Émile-Guillaume Léonard (20 July 1891 – 11 December 1961) was a French historian. He was director of studies at the École pratique des hautes études and specialist in the history of Protestantism.

==Biography==
Émile-Guillaume Léonard did his secondary studies at the Lycée in Montpellier then Louis-le-Grand in Paris. He entered the National School of Charters in 1911. His studies were interrupted by the First World War. He was seriously wounded during the Battle of Verdun and suffered serious damage to his arm. He befriended Guillaume Apollinaire, who dedicated his poem "À Nîmes" to him.

In 1919, he defended his thesis at the École des chartes, entitled Study on the chancelleries and diplomacy of the counts of Toulouse (804-1209) and was made a paleographer archivist, major of his promotion.

He was a member of the French School of Rome from 1919 to 1922. The first part of his research career is devoted to medieval Italy during the Angevin presence. He was appointed to the manuscripts department of the National Library (1922-1927) where he was responsible for the catalog of the Protestant collection, and the “Nouveau d'Hozier”, genealogical archives of a noble family, then at the French Institute in Naples (1927-1934).
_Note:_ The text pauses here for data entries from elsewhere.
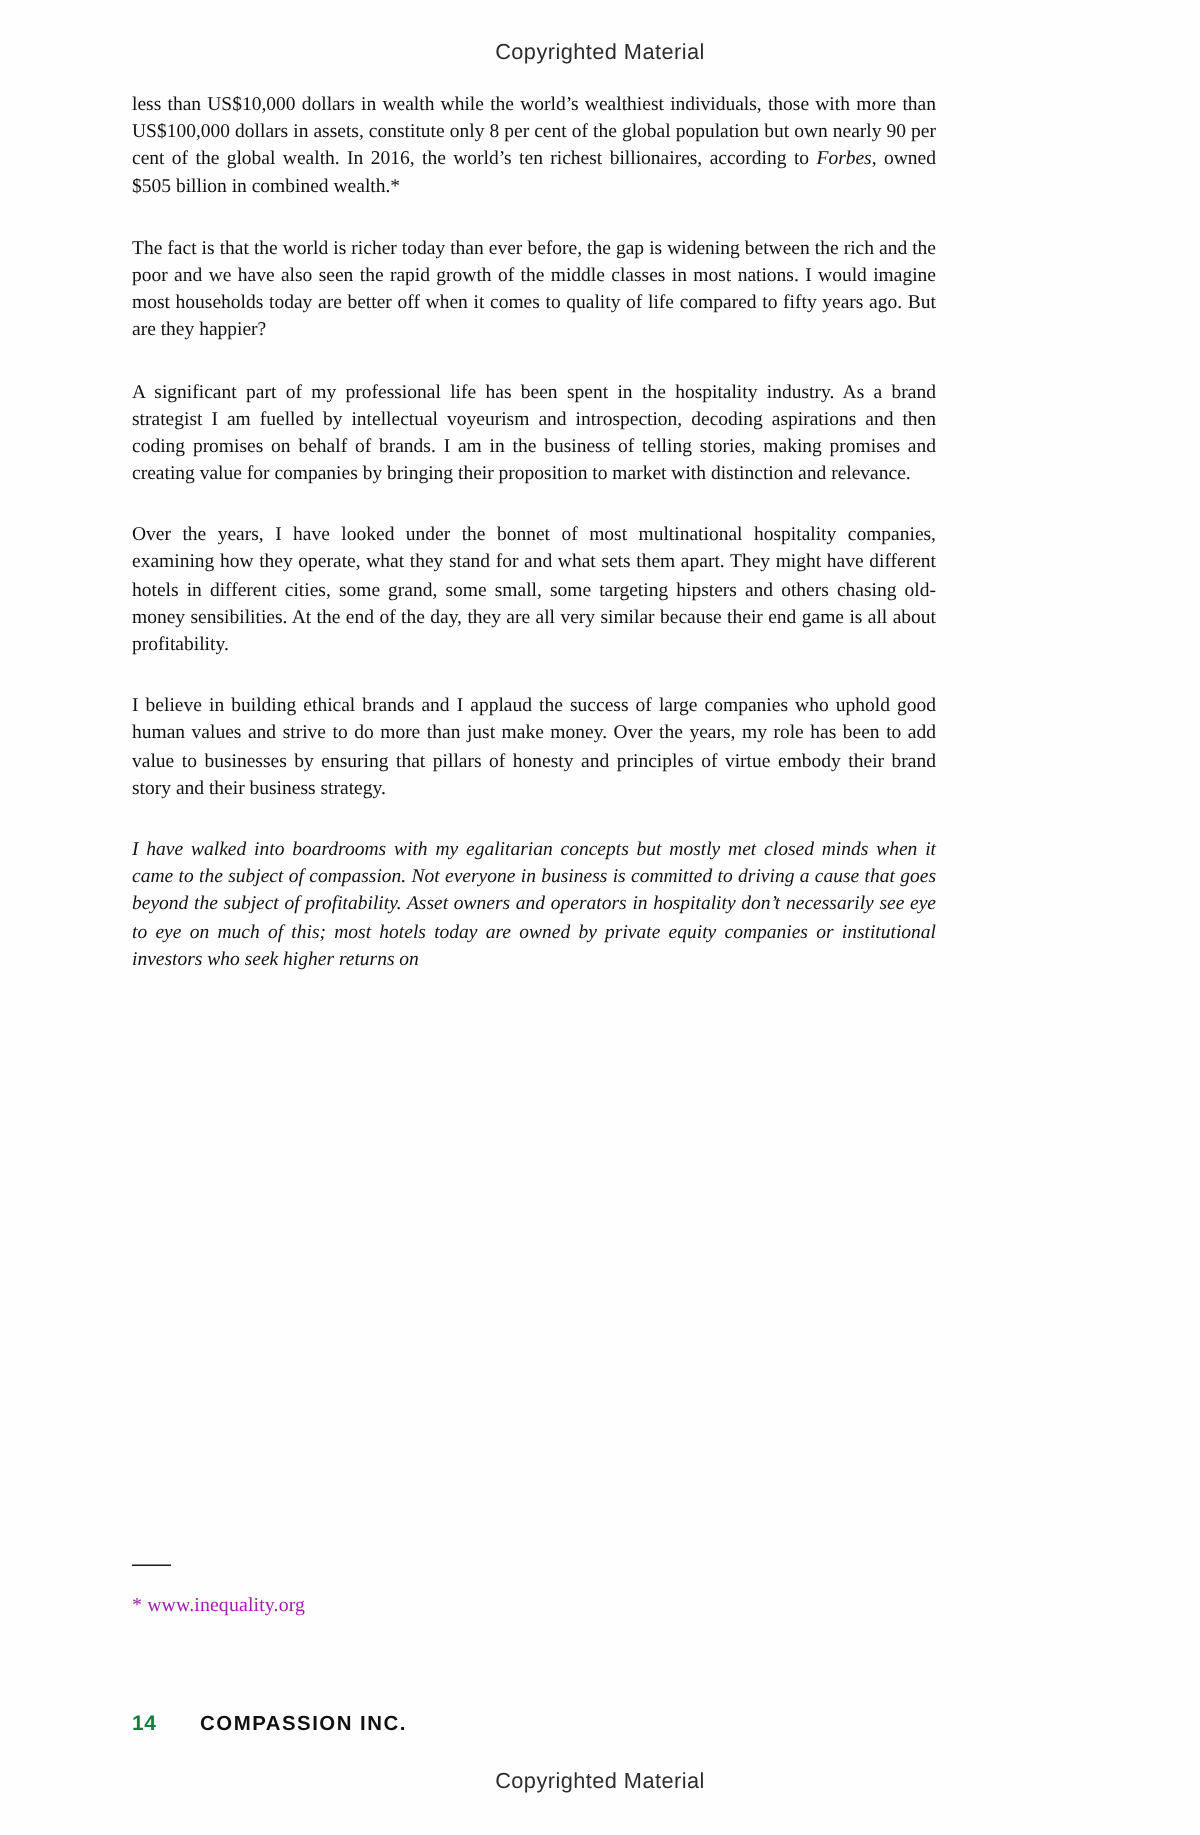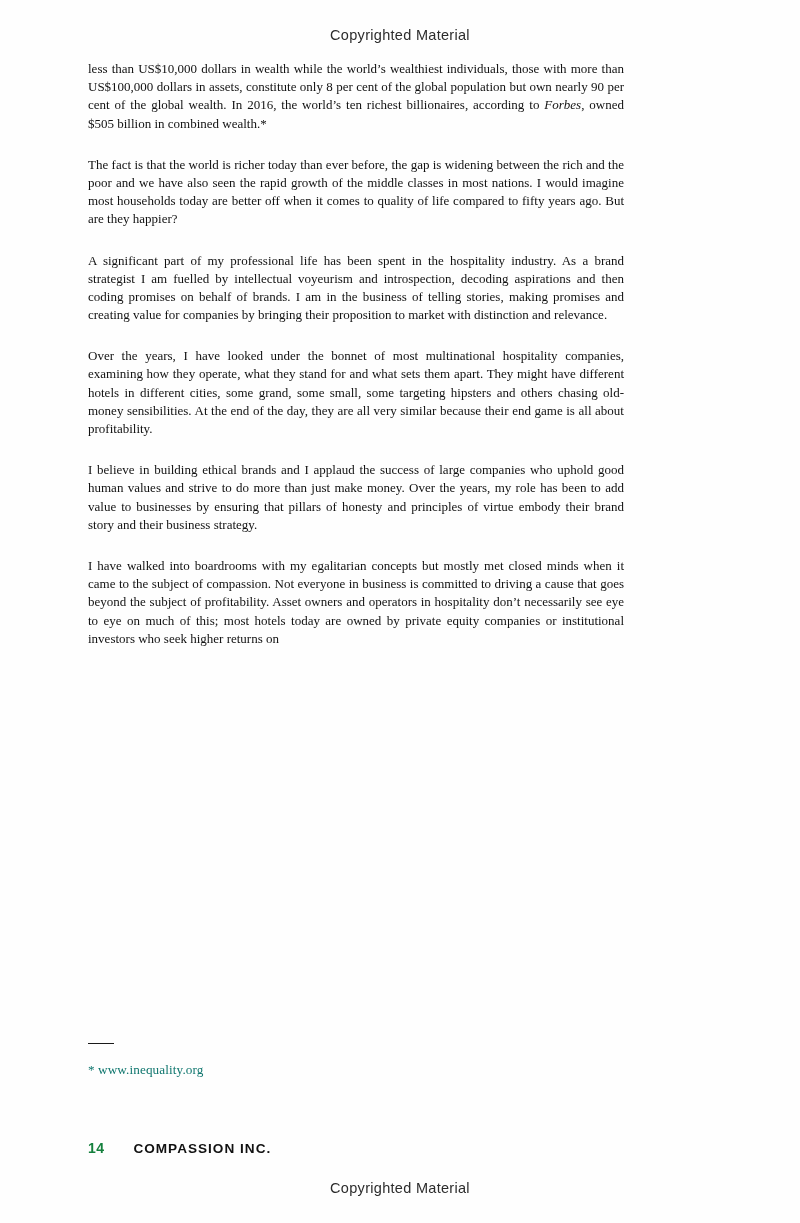--- a/index.html
+++ b/index.html
@@ -49,7 +49,7 @@
     color: #111111;
     font-family: "Liberation Serif", serif;
   }
-  .content p:last-child { margin-bottom: 0; }
+  .content p:last-child { margin-bottom: 0; font-style: italic; }
   .content p em { font-style: italic; }
 
   .footnote-area {

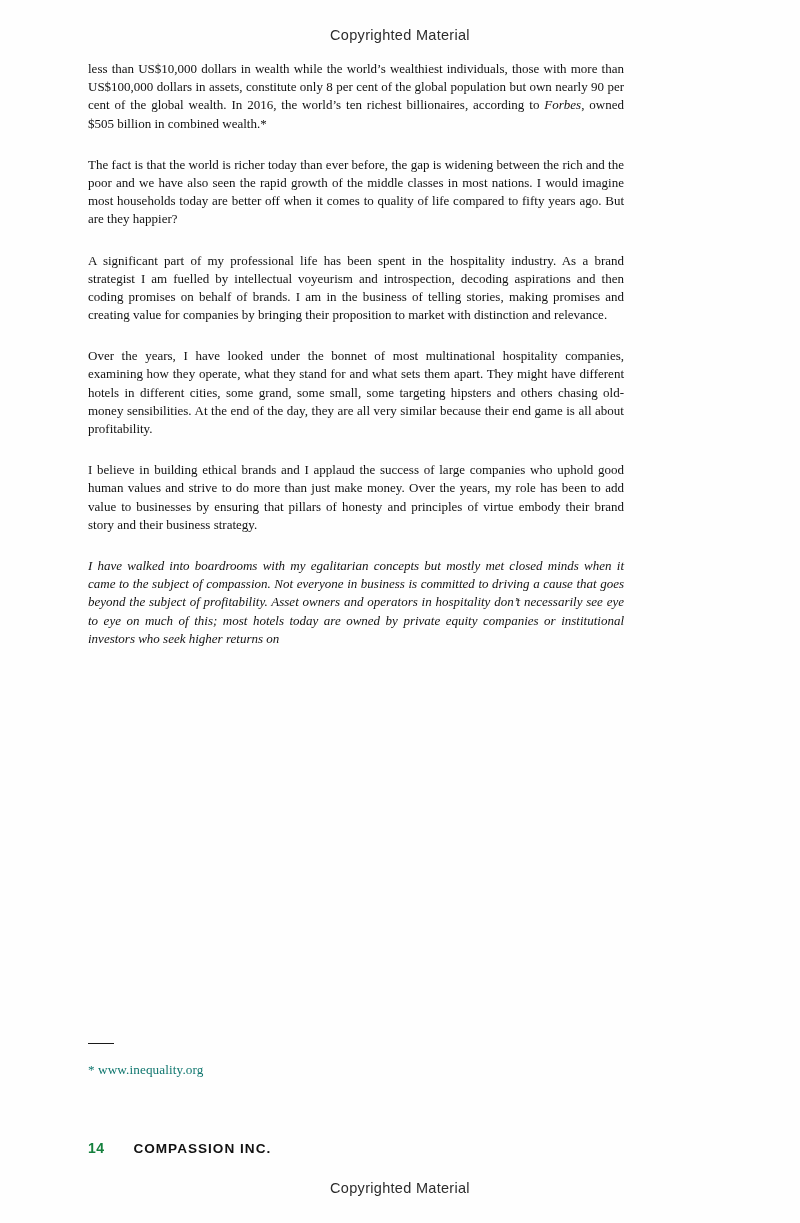--- a/index.html
+++ b/index.html
@@ -67,7 +67,7 @@
   .footnote-text {
     font-size: 13.2px;
     font-family: "Liberation Serif", serif;
-    color: #0f766e;
+    color: #a21caf;
     letter-spacing: 0.1px;
   }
In 1932, he defended his doctoral thesis in letters devoted to "The youth of Joan I of Naples, queen of Naples, countess of Provence", and a complementary thesis on the "Catalog of acts of the counts of Toulouse". On his return to France, he was first professor of medieval history and the history of Normandy in Caen (1934-1940), then professor of history at the University of Aix-en-Provence (1940- 1948). His research then focused on Protestantism: he published several studies on his village of Aubais during the religious persecutions ordered by Louis XIV [5 ] and more general work on the French Protestantism in the 18th century. In 1948, he was appointed director of studies and holder of the chair in the history of the Reform and Protestantism at the Practical School of High Studies (section of religious sciences), where he succeeded Lucien Febvre who had approached him. for this post. He taught at the University of São Paulo from 1948 to 1950 and of Church History at the Free Faculty of Reformed Theology of Aix-en-Provence. He died in 1961 and Daniel Robert succeeded him at the EPHE.